Listen to a recording of Lou Hooper from 1977: https://www.youtube.com/watch?v=Wm4qSSasJ7g
Read below an excerpt from Hooper’s unpublished autobiography, The Happy Road, which appears in full within Statesman of the Piano: Jazz, Race, and History in the Life of Lou Hooper, edited by Sean Mills, Eric Fillion and Désirée Rochat.
Ontario-born jazz pianist Lou Hooper (1894-1977) began his professional career in Detroit, accompanying blues singers such as Ma Rainey at the legendary Koppin Theatre. In 1921 he moved to Harlem, performing alongside Paul Robeson and recording extensively in and around Tin Pan Alley, before moving to Montreal in the 1930s.

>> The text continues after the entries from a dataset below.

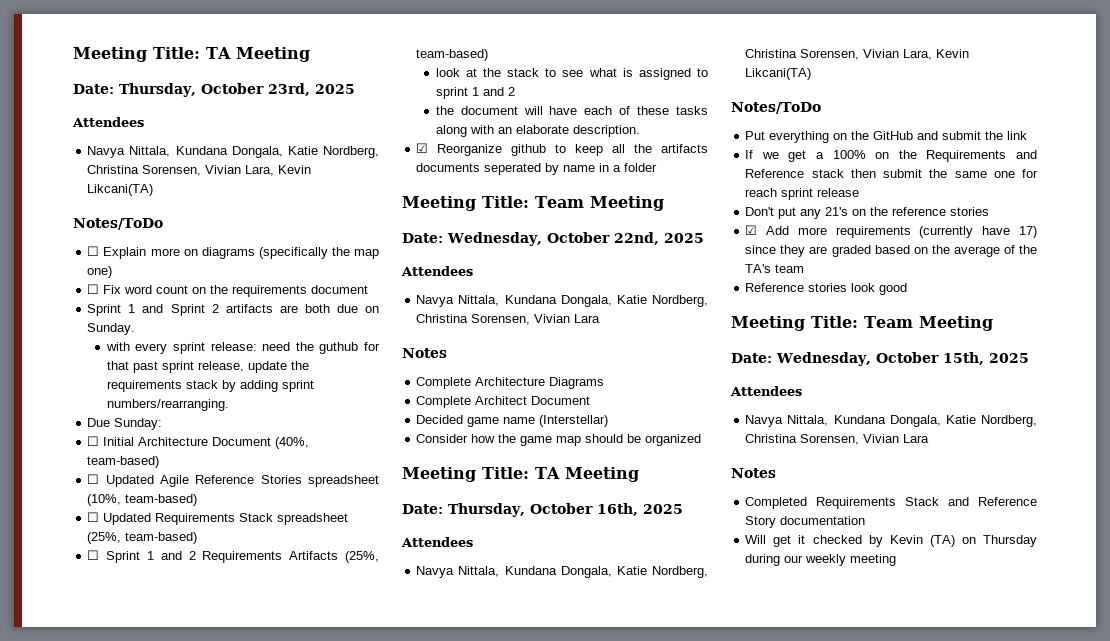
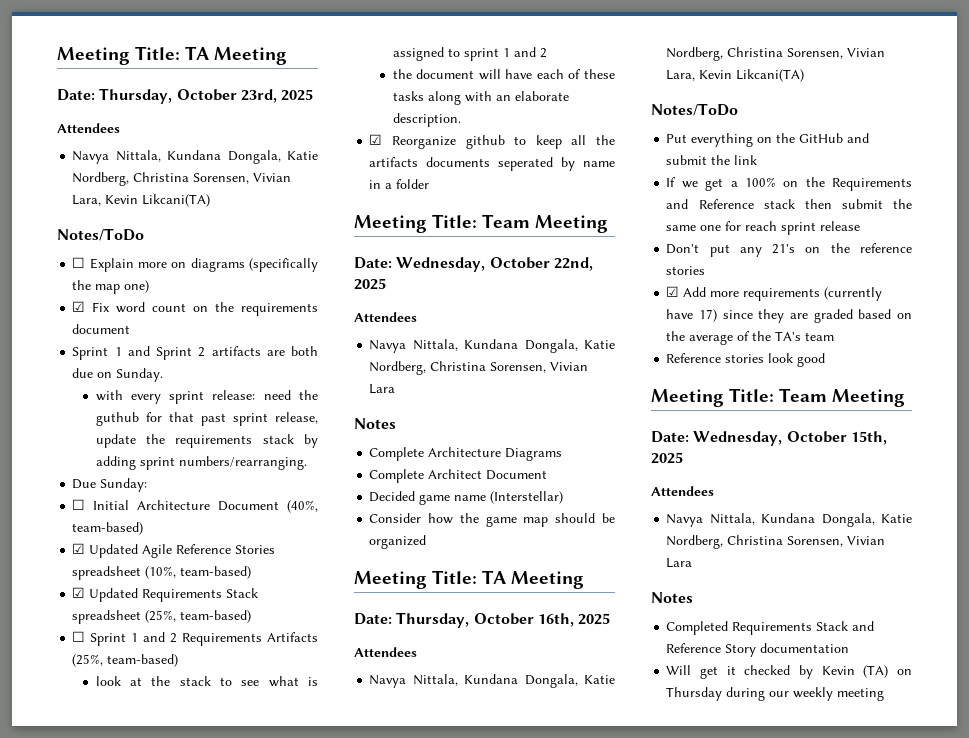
- ☐ Fix word count on the requirements document
+ ☑ Fix word count on the requirements document
- ☐ Updated Agile Reference Stories spreadsheet (10%, team-based)
+ ☑ Updated Agile Reference Stories spreadsheet (10%, team-based)
- ☐ Updated Requirements Stack spreadsheet (25%, team-based)
+ ☑ Updated Requirements Stack spreadsheet (25%, team-based)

Prolific and influential, Hooper was an early teacher of Oscar Peterson and deeply involved in the jazz community in Montreal. When the Second World War broke out he joined the Canadian Armed Forces and entertained the troops in Europe. Near the end of his life Hooper came to prominence for his exceptional career and place in the history of jazz, inspiring an autobiography that was never published. Statesman of the Piano makes this document widely available for the first time and includes photographs, concert programs, lyrics, and other documents to reconstruct his life and times. Historians, archivists, musicians, and cultural critics provide annotations and commentary, examining some of the themes that emerge from Hooper’s writing and music.
Statesman of the Piano sparks new conversations about Hooper’s legacy while shedding light on the cross-border travels and wartime experiences of Black musicians, the politics of archiving and curating, and the connections between race and music in the twentieth century.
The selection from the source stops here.